[Discussion] PyPDF2 ❤️ pdfrw #232

MartinThoma · 2022-04-09T14:15:43Z

I've recently became the maintainer of PyPDF2. While it will take me some time to increase test coverage, merge/close PRs, deal with Github tickets (issues), I'm looking forward to a new major release in which I can deprecate some parts.

One thing I like to do is to change the interface. It starts with simple things like reader.getNumPages() to become len(reader), changing the camelCase method names to snake_case, and adding type annotations.

I was wondering how big the difference between pdfrw is and how it's related to PyPDF2. Some things look super similar. Does pdfrw have its origins as a fork of PyPDF2?

Maybe it's possible to join efforts (I could imaging merging pdfrw into PyPDF2, creating a shared "base library" for both projects, or sharing parts of the test suite between both projects)
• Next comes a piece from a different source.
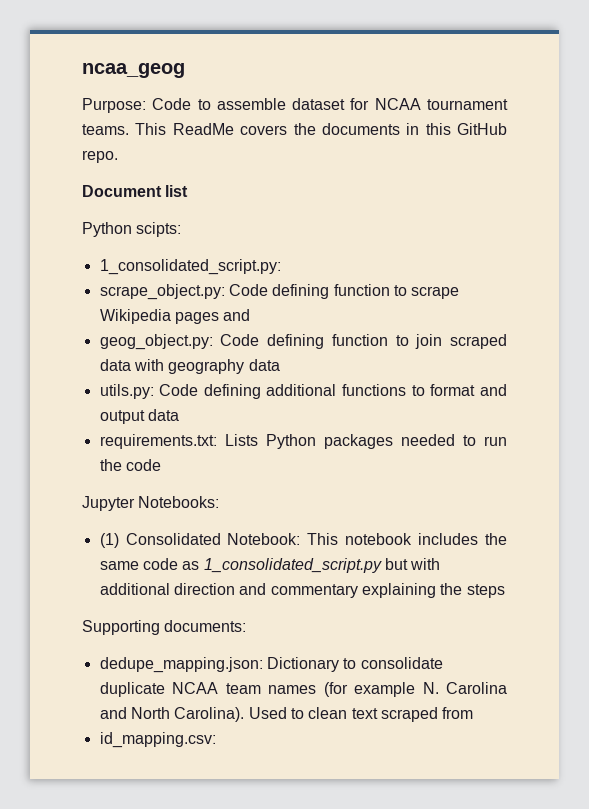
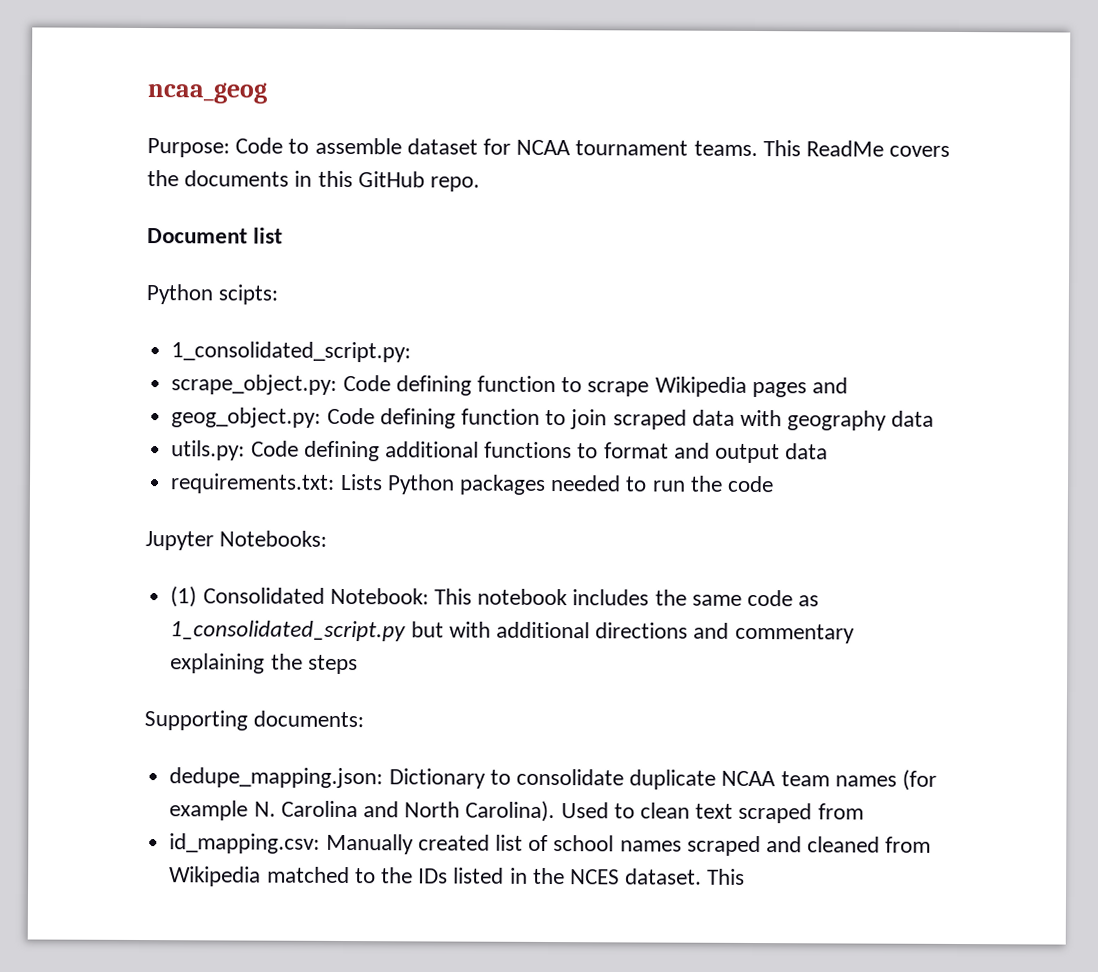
[173,583,235,595] direction -> [595,622,689,639] directions
(216, 740) none -> [325,833,932,857] [169,866,746,887] Manually created list of school names scraped and cleaned from Wikipedia matched to the IDs listed in the NCES dataset. This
The text was updated successfully, but these errors were encountered:

pmaupin · 2022-04-09T15:42:59Z

Hello, Martin! I have to admit to neglecting pdfrw lately, but it's possible that at some point I could be reenergized, and there certainly might be some room for collaboration. pdfrw used to be included in several linux distros, but then I think maybe it wasn't working with later versions of Python 3 (like maybe 3.8?) so they dropped it. Kind of snowballed from there. pdfrw is my own original work for the most part, although: a) I think I might have taken some compression/decomp code from pypdf? Don't remember, the code should say. I certainly looked at other implementations; and b) I definitely added a couple of methods to make pdfrw compatible with pypdf for really simple things. Having said that, and with the caveat that I haven't looked at either package in awhile, I will say that from what I remember (back when I was working on this): 1) pdfrw operates at a much lower level than pypdf, e.g. 2) pypdf is much more full featured, with, e.g. lots and lots of convenience methods, and 3) pdfrw is much faster than pypdf If these things are still true (you could certainly try routing a couple of pdfs through each, and let me know if you have issues or what the heck the later python problem is, I dunno), and if the pypdf architecture would allow this, then it *might* (bearing in mind that I'm pulling all this out of my ass right now) make sense to use some of pdfrw as the underlying base of pypdf. I probably won't have much time over the next few months, but I am always open to answering questions, and if you wanted to, for example merge the projects somehow, I don't have a real problem with that, other than that I would like the core functionality to remain clean and fast, and (from the outside looking in) it looks like a lot of code was merged into pypdf in a topsy-turvy fashion that emphasized getting something working over keeping it clean, maintainable, and fast. Good luck and best regards, Pat

…

On Sat, Apr 9, 2022 at 9:15 AM Martin Thoma ***@***.***> wrote: I've recently became the maintainer of PyPDF2. While it will take me some time to increase test coverage, merge/close PRs, deal with Github tickets (issues), I'm looking forward to a new major release in which I can deprecate some parts. One thing I like to do is to change the interface. It starts with simple things like reader.getNumPages() to become len(reader), changing the camelCase method names to snake_case, and adding type annotations. I was wondering how big the difference between pdfrw is and how it's related to PyPDF2. Some things look super similar. Does pdfrw have its origins as a fork of PyPDF2? Maybe it's possible to join efforts (I could imaging merging pdfrw into PyPDF2, creating a shared "base library" for both projects, or sharing parts of the test suite between both projects) — Reply to this email directly, view it on GitHub <#232>, or unsubscribe <https://github.com/notifications/unsubscribe-auth/AASE2NUT74IYWTPJHO7XVBLVEGGJVANCNFSM5S7CWLIQ> . You are receiving this because you are subscribed to this thread.Message ID: ***@***.***>

abubelinha · 2023-02-20T00:45:08Z

pdfrw is much faster than pypdf

I can confirm this.
I was using pypdf to extract some pages of a big pdf to create smaller files.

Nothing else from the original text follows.